### WHAT YOU HAVE TO DO:
Will you write out the data exactly, excluding every picture?

### Screenshot and code edit data:
╭──
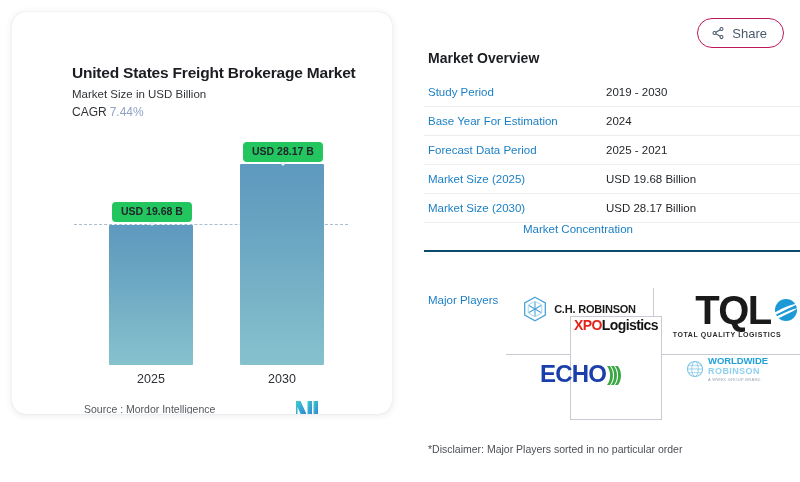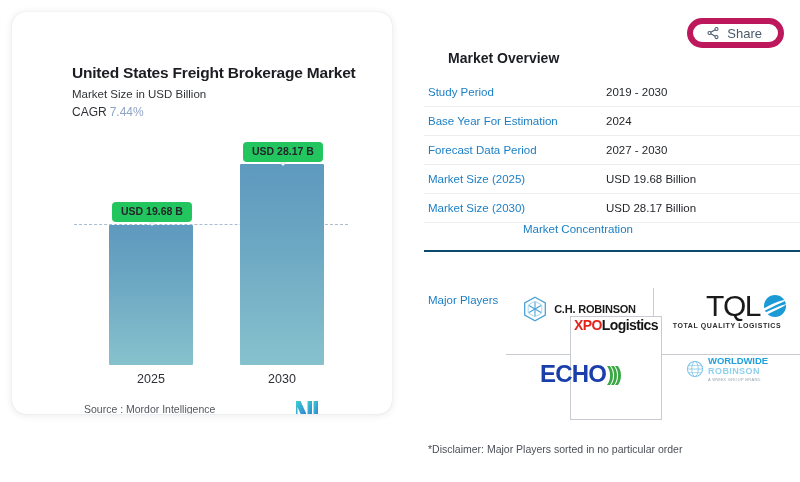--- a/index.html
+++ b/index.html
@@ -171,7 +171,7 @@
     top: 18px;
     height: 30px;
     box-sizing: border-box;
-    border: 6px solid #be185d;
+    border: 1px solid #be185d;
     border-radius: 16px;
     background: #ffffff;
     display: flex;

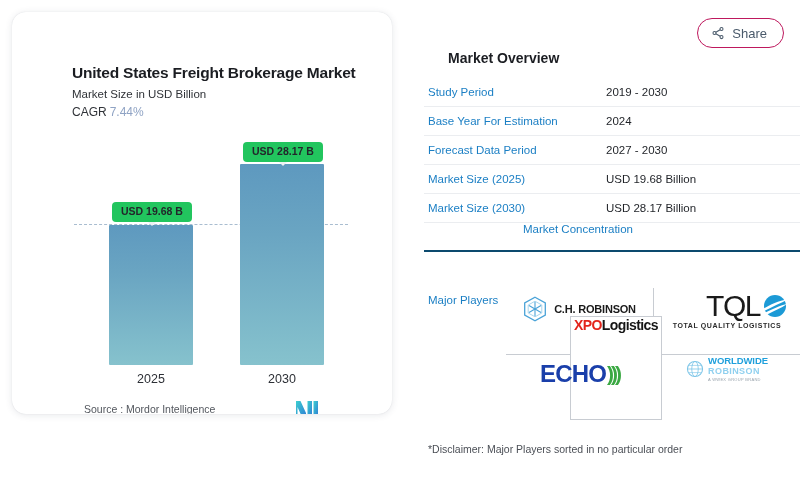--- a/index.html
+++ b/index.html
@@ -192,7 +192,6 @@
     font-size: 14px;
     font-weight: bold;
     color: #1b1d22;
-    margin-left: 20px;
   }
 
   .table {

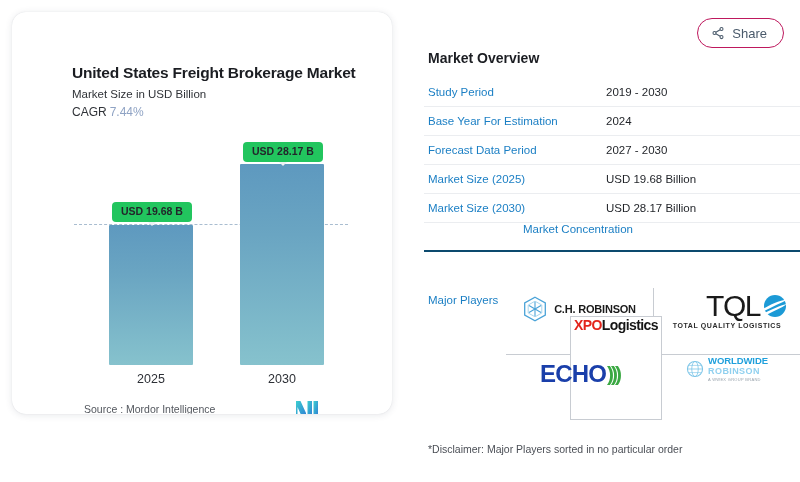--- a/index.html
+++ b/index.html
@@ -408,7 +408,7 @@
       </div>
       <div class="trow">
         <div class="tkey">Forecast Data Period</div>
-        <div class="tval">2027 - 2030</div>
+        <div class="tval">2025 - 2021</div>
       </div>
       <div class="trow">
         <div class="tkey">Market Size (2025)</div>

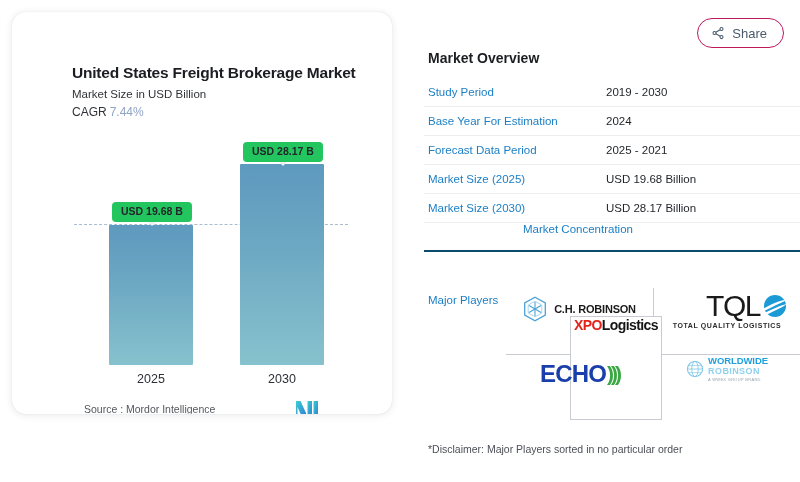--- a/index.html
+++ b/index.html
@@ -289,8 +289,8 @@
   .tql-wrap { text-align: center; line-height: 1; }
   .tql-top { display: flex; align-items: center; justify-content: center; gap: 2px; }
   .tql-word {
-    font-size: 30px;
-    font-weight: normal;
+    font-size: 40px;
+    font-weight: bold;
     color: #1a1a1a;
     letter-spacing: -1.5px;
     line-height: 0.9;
╰──
### ANSWER SECTION:
--- a/index.html
+++ b/index.html
@@ -171,7 +171,7 @@
     top: 18px;
     height: 30px;
     box-sizing: border-box;
-    border: 6px solid #be185d;
+    border: 1px solid #be185d;
     border-radius: 16px;
     background: #ffffff;
     display: flex;

--- a/index.html
+++ b/index.html
@@ -192,7 +192,6 @@
     font-size: 14px;
     font-weight: bold;
     color: #1b1d22;
-    margin-left: 20px;
   }
 
   .table {

--- a/index.html
+++ b/index.html
@@ -408,7 +408,7 @@
       </div>
       <div class="trow">
         <div class="tkey">Forecast Data Period</div>
-        <div class="tval">2027 - 2030</div>
+        <div class="tval">2025 - 2021</div>
       </div>
       <div class="trow">
         <div class="tkey">Market Size (2025)</div>

--- a/index.html
+++ b/index.html
@@ -289,8 +289,8 @@
   .tql-wrap { text-align: center; line-height: 1; }
   .tql-top { display: flex; align-items: center; justify-content: center; gap: 2px; }
   .tql-word {
-    font-size: 30px;
-    font-weight: normal;
+    font-size: 40px;
+    font-weight: bold;
     color: #1a1a1a;
     letter-spacing: -1.5px;
     line-height: 0.9;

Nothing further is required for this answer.